> Work request: From the records below, extract only the lines running from the line with "(473, 338) none -> (572, 505) //" to the line with "[116,858,383,876] ridge_anchor and", both lines included, reproducing them exactly.

-- Given information follows --

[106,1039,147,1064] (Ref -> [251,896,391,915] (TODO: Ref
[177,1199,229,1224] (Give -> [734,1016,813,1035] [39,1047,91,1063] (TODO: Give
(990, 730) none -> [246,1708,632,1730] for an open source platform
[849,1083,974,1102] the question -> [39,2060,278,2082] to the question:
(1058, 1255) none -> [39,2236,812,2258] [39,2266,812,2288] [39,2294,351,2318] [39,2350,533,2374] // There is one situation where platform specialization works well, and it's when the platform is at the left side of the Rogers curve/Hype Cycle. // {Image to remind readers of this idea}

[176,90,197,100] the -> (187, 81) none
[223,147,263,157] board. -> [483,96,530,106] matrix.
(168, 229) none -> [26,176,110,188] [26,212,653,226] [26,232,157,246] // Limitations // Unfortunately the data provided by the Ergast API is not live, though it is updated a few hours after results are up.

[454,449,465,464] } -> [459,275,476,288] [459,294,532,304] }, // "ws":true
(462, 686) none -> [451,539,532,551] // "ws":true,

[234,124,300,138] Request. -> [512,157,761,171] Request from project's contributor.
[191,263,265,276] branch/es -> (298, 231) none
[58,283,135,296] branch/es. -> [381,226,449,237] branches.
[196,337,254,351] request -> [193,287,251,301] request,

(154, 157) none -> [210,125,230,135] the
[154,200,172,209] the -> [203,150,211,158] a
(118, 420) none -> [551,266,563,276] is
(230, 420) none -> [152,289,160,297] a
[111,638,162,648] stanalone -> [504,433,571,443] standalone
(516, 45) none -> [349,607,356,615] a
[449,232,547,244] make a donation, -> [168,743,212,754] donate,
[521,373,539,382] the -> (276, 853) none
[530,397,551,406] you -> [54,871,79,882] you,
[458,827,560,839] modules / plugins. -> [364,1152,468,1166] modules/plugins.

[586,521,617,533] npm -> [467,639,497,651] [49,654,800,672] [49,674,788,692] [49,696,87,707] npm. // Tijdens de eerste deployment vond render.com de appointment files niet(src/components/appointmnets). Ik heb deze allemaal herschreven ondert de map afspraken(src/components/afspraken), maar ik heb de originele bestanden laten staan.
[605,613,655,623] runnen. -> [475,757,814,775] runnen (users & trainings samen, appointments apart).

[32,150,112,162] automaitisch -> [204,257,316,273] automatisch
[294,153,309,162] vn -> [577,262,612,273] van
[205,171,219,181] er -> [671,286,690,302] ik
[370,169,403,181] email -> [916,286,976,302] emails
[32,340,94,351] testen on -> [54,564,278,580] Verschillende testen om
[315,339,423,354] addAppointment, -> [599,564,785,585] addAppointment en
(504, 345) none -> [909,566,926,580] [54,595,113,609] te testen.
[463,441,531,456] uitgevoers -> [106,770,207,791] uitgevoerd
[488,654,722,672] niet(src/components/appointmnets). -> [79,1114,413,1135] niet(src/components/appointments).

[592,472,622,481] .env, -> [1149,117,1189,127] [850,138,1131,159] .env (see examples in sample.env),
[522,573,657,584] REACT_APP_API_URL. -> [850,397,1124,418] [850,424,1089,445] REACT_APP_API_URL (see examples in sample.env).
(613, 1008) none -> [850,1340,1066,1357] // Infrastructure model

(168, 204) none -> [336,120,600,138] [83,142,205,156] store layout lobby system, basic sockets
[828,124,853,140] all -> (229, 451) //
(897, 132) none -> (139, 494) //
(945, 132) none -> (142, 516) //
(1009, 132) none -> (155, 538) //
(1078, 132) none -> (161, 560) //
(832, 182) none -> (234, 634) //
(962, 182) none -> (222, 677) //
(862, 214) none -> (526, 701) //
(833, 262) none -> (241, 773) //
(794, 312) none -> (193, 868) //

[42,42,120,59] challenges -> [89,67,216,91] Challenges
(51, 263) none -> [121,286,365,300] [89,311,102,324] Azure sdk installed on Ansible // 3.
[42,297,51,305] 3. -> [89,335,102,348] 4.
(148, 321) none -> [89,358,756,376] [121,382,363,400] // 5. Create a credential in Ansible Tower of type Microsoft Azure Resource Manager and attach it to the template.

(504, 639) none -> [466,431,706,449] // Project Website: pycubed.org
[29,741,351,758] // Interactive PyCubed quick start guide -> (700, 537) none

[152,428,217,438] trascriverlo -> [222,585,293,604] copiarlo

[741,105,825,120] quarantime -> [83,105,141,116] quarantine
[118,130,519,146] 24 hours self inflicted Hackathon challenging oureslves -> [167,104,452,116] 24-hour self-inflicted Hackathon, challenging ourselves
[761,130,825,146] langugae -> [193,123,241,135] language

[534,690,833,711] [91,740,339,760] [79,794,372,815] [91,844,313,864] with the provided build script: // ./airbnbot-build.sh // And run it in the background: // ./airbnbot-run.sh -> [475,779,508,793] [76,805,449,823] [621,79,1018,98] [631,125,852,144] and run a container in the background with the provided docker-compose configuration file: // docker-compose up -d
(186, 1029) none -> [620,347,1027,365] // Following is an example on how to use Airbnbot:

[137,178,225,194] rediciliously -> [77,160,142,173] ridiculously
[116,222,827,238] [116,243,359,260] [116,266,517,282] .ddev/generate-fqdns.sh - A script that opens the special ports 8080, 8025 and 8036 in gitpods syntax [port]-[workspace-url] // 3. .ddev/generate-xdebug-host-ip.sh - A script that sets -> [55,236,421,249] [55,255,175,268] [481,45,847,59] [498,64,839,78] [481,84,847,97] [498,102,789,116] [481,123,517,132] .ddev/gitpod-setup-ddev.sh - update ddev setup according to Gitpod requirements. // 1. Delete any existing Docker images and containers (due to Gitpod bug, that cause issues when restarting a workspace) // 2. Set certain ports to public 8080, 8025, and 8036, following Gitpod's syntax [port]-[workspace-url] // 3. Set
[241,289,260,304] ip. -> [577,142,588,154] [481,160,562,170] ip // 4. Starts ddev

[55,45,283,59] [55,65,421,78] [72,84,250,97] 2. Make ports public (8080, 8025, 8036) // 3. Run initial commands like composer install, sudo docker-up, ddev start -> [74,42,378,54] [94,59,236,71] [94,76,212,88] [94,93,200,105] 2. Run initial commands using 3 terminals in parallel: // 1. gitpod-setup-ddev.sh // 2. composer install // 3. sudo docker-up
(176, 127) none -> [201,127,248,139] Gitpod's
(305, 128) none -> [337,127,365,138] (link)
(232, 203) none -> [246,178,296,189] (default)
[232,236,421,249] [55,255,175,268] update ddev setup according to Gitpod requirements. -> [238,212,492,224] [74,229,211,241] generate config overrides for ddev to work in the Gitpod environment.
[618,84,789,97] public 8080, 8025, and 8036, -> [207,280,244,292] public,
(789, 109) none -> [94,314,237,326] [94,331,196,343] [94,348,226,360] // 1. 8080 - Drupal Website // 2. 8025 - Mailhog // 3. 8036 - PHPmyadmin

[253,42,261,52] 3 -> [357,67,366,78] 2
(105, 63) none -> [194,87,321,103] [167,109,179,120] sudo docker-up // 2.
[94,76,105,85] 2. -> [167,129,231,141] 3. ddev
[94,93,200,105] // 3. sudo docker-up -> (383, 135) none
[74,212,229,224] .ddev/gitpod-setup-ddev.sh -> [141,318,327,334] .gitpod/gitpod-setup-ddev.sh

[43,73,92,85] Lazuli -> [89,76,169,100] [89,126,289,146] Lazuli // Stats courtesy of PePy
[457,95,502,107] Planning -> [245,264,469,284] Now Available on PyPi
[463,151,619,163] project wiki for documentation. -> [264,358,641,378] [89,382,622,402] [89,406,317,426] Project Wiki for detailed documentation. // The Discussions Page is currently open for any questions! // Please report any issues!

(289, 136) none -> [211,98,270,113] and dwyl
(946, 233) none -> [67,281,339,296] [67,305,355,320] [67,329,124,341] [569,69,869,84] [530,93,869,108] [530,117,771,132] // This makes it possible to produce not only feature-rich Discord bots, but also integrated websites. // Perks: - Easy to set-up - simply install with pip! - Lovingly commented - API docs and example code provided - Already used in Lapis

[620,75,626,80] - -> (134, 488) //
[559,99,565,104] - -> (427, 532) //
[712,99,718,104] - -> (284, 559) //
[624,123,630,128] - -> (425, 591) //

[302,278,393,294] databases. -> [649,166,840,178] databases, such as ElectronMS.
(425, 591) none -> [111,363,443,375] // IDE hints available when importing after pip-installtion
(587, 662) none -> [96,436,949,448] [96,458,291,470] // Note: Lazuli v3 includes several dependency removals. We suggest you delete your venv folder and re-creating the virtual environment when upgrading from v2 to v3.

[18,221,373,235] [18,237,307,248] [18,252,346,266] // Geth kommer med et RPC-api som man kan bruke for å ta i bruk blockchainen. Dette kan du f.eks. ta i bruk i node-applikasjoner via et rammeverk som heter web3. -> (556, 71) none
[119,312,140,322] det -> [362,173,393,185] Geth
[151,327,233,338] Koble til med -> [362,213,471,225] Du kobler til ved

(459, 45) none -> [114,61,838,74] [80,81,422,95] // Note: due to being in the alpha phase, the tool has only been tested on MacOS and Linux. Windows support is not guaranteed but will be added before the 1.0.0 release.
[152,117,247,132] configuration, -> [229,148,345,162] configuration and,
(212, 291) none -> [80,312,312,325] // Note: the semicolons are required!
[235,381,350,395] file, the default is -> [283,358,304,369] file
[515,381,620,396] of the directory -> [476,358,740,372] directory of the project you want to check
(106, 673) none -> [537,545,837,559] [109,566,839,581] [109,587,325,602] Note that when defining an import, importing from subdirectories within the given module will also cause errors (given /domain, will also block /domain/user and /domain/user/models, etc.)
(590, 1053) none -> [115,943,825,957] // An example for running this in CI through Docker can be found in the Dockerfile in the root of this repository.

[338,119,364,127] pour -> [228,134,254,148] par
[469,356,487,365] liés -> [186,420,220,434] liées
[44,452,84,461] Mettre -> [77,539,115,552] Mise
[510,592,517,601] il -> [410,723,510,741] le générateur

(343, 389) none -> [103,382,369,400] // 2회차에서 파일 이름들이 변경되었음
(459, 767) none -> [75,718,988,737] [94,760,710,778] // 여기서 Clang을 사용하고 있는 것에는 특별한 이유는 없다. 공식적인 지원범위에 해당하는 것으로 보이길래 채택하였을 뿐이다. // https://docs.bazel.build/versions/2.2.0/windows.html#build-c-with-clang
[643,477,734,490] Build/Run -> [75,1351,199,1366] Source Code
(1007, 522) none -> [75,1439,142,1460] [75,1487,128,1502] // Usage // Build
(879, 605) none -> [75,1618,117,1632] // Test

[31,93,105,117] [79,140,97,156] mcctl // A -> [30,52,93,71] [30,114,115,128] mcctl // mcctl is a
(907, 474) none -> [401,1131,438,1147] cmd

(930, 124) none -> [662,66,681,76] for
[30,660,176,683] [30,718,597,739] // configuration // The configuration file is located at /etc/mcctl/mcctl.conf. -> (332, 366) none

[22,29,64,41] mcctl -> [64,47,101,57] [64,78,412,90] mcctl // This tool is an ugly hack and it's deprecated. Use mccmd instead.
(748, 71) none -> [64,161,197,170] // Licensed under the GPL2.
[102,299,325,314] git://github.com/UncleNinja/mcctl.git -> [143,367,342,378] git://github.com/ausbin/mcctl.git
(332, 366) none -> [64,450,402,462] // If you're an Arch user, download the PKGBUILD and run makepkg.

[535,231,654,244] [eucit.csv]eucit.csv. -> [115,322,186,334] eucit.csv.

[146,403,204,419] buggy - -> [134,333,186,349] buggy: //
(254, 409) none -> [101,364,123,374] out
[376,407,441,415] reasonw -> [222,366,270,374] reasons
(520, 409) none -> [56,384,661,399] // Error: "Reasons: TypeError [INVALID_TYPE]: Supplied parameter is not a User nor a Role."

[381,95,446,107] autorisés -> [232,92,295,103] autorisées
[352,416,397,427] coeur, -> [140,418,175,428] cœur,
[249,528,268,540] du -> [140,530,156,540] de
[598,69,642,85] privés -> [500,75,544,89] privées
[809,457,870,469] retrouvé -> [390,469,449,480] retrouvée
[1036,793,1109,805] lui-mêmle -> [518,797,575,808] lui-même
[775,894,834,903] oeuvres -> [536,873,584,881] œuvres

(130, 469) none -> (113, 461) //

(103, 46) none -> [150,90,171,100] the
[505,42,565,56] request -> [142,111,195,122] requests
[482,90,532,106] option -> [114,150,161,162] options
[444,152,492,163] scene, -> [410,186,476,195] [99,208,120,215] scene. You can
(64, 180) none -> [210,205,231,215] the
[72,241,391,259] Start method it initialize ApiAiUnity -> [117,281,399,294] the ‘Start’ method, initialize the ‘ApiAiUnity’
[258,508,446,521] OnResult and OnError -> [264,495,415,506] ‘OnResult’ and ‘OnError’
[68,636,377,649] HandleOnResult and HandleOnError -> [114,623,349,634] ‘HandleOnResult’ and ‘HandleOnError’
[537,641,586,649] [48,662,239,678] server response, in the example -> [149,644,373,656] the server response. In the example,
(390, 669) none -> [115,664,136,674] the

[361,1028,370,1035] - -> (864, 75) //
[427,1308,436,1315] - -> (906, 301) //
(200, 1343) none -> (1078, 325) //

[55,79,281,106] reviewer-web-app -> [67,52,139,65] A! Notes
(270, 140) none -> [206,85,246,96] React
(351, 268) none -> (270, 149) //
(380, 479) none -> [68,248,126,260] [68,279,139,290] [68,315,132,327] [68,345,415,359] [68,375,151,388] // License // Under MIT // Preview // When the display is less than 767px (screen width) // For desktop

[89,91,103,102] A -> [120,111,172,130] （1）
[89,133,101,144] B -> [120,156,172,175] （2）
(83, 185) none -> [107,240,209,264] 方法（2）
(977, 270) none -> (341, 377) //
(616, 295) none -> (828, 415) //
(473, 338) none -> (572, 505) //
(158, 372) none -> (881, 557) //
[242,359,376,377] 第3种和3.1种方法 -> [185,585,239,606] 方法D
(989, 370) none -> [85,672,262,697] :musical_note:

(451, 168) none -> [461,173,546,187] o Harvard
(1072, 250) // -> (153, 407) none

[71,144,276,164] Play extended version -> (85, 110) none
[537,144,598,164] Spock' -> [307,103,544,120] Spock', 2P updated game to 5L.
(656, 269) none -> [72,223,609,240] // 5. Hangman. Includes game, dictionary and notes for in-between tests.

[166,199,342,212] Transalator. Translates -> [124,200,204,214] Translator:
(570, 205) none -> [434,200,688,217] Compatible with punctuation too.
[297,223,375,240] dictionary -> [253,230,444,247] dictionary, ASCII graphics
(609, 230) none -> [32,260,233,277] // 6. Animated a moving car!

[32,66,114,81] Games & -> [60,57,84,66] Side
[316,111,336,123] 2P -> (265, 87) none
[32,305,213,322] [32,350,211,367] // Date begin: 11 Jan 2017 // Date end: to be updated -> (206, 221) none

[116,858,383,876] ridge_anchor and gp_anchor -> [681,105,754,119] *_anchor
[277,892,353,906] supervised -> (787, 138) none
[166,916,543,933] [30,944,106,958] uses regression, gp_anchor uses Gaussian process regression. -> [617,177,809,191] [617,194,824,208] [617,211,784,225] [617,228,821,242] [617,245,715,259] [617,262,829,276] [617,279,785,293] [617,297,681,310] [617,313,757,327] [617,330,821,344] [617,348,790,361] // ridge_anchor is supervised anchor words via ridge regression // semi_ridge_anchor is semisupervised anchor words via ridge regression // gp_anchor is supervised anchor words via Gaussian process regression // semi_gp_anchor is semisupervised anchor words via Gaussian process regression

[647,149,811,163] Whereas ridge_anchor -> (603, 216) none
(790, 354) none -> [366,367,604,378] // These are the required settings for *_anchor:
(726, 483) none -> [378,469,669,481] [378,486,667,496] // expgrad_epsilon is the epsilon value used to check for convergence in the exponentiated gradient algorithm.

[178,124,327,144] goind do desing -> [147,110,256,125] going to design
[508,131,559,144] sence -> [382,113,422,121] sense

-- Given information concluded --

> Exercise response:
(473, 338) none -> (572, 505) //
(158, 372) none -> (881, 557) //
[242,359,376,377] 第3种和3.1种方法 -> [185,585,239,606] 方法D
(989, 370) none -> [85,672,262,697] :musical_note:

(451, 168) none -> [461,173,546,187] o Harvard
(1072, 250) // -> (153, 407) none

[71,144,276,164] Play extended version -> (85, 110) none
[537,144,598,164] Spock' -> [307,103,544,120] Spock', 2P updated game to 5L.
(656, 269) none -> [72,223,609,240] // 5. Hangman. Includes game, dictionary and notes for in-between tests.

[166,199,342,212] Transalator. Translates -> [124,200,204,214] Translator:
(570, 205) none -> [434,200,688,217] Compatible with punctuation too.
[297,223,375,240] dictionary -> [253,230,444,247] dictionary, ASCII graphics
(609, 230) none -> [32,260,233,277] // 6. Animated a moving car!

[32,66,114,81] Games & -> [60,57,84,66] Side
[316,111,336,123] 2P -> (265, 87) none
[32,305,213,322] [32,350,211,367] // Date begin: 11 Jan 2017 // Date end: to be updated -> (206, 221) none

[116,858,383,876] ridge_anchor and gp_anchor -> [681,105,754,119] *_anchor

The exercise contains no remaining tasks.